Re: why compression doesn't perfectly even out entropy
Perhaps keyspace analysis and randomness analysis should be done from a Bayesian technique, with the the potential perspective of the cracker, or your estimate of the potental prospective of the cracker as a priori conditions. Hamlet could well qualify as a random string, however if your cracker was using 'Great Books of Western Civ' as a dictionary source, it would not be so good. ----------------------------------------------------------------------- Jay Holovacs <holovacs@ios.com> ----------------------------------------------------------------------- PGP Key fingerprint = AC 29 C8 7A E4 2D 07 27 AE CA 99 4A F6 59 87 90 On Wed, 17 Apr 1996, Simon Spero wrote:
On Wed, 17 Apr 1996, Mark Rogaski wrote:
Is it possible to find a percentage of the key space to eliminate that will optimize security assuming that the attacker will try the easy stuff first (and is it possible to quantify "easy stuff")?

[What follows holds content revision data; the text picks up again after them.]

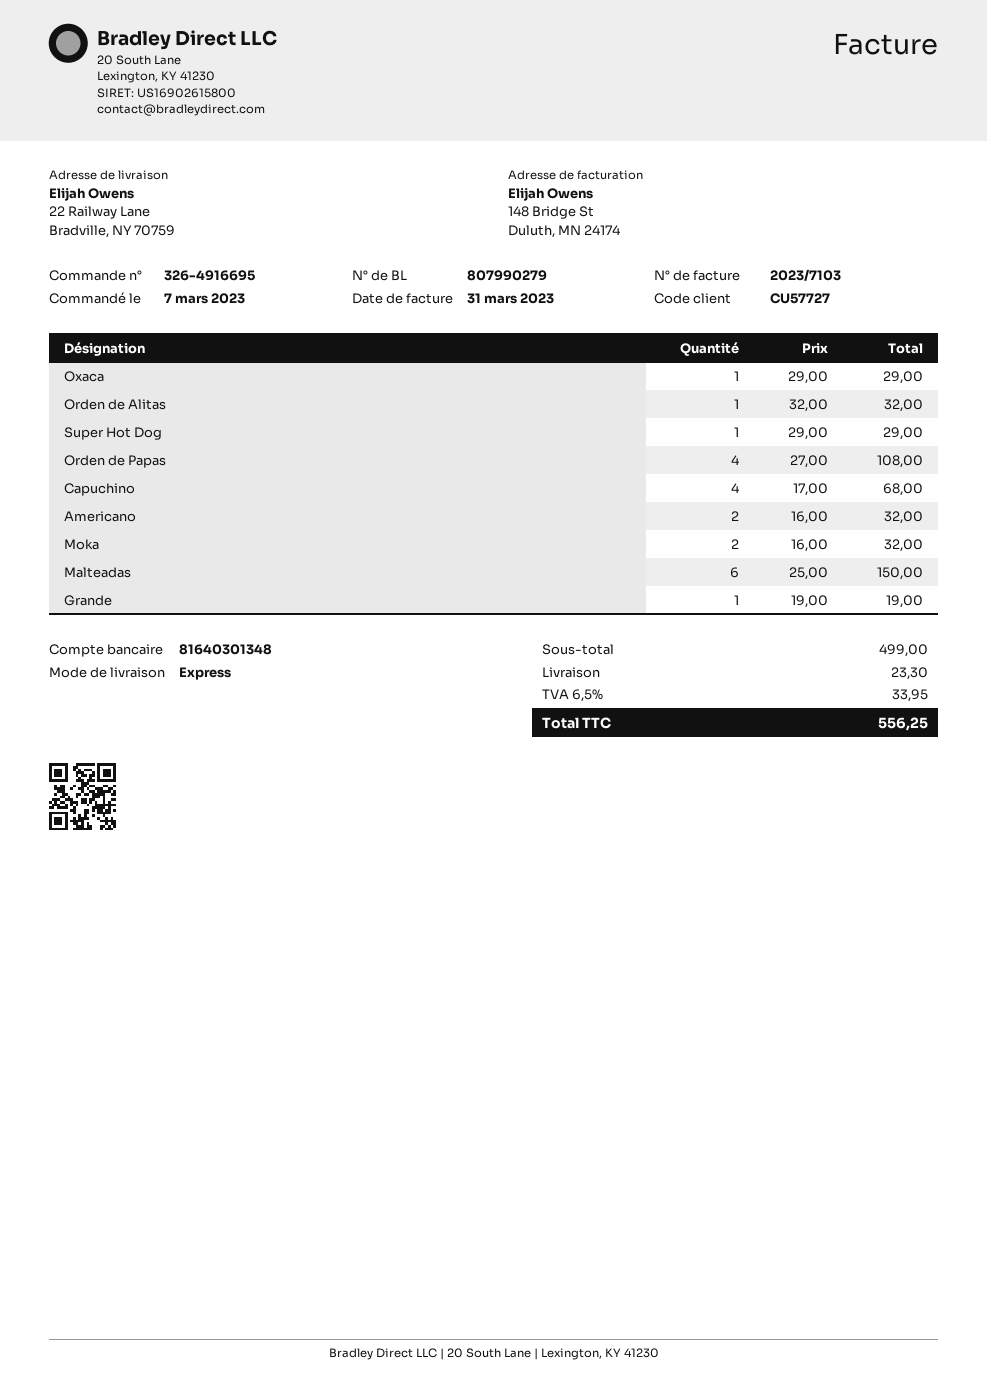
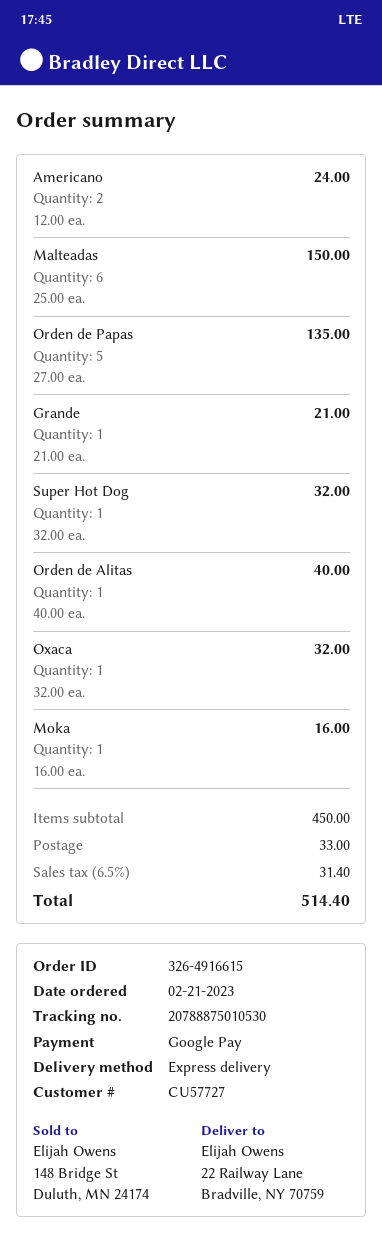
order number: 326-4916695 -> 326-4916615
order date: 2023-03-07 -> 2023-02-21
Oxaca: 1 x 29.00 = 29.00 -> 1 x 32.00 = 32.00
Orden de Alitas: 1 x 32.00 = 32.00 -> 1 x 40.00 = 40.00
Super Hot Dog: 1 x 29.00 = 29.00 -> 1 x 32.00 = 32.00
Orden de Papas: 4 x 27.00 = 108.00 -> 5 x 27.00 = 135.00
Capuchino: 4 x 17.00 = 68.00 -> none
Americano: 2 x 16.00 = 32.00 -> 2 x 12.00 = 24.00
Moka: 2 x 16.00 = 32.00 -> 1 x 16.00 = 16.00
Grande: 1 x 19.00 = 19.00 -> 1 x 21.00 = 21.00
subtotal: 499.00 -> 450.00
shipping: 23.30 -> 33.00
tax: 6.5% = 33.95 -> 6.5% = 31.40
total: 556.25 -> 514.40

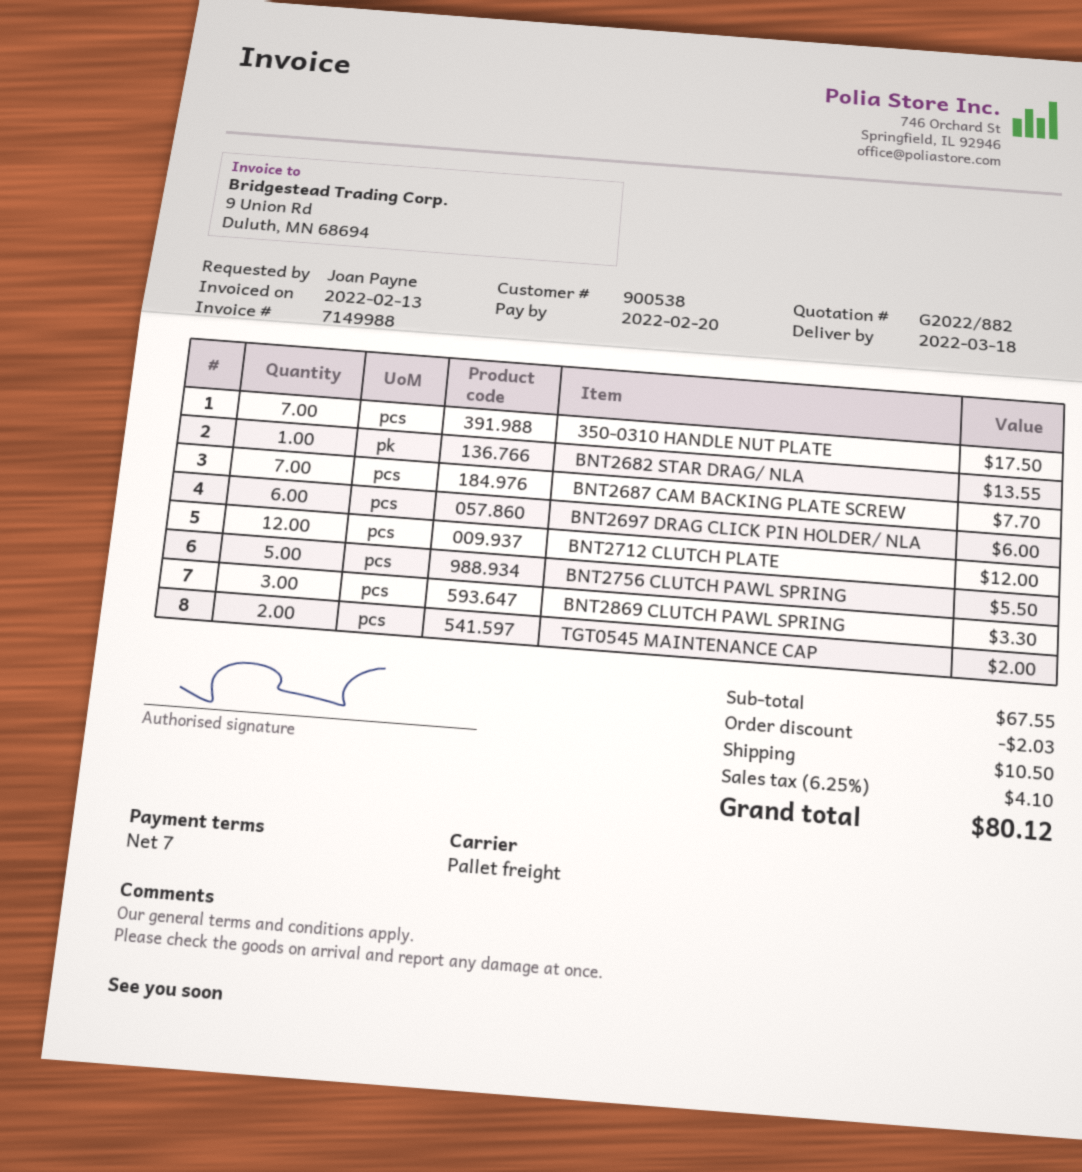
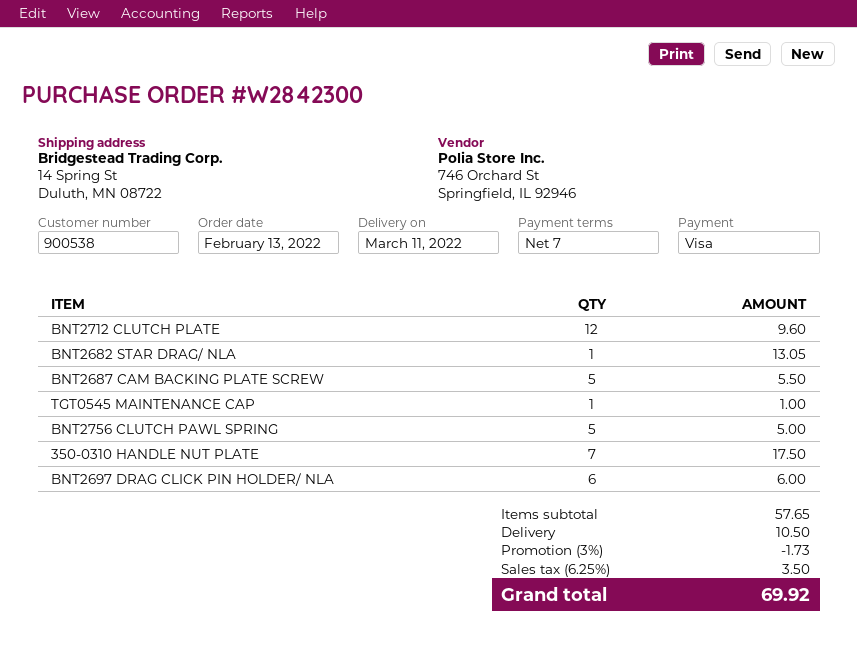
delivery date: 2022-03-18 -> 2022-03-11
BNT2682 STAR DRAG/ NLA: 1 for 13.55 -> 1 for 13.05
BNT2687 CAM BACKING PLATE SCREW: 7 for 7.70 -> 5 for 5.50
BNT2712 CLUTCH PLATE: 12 for 12.00 -> 12 for 9.60
BNT2756 CLUTCH PAWL SPRING: 5 for 5.50 -> 5 for 5.00
BNT2869 CLUTCH PAWL SPRING: 3 for 3.30 -> none
TGT0545 MAINTENANCE CAP: 2 for 2.00 -> 1 for 1.00
subtotal: 67.55 -> 57.65
discount: 2.03 -> 1.73
tax: 6.25% = 4.10 -> 6.25% = 3.50
total: 80.12 -> 69.92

Hmmm- I think this could be interesting to study; if we treat the space of possible passwords as a non-uniform probability distribution (Zipfian?), and then transform it in such a way to be uniform (by having the probability of certain passwords being disqualified be based on their relative probability it should be possible to get a situation where all passwords are possible, and all have equal probability.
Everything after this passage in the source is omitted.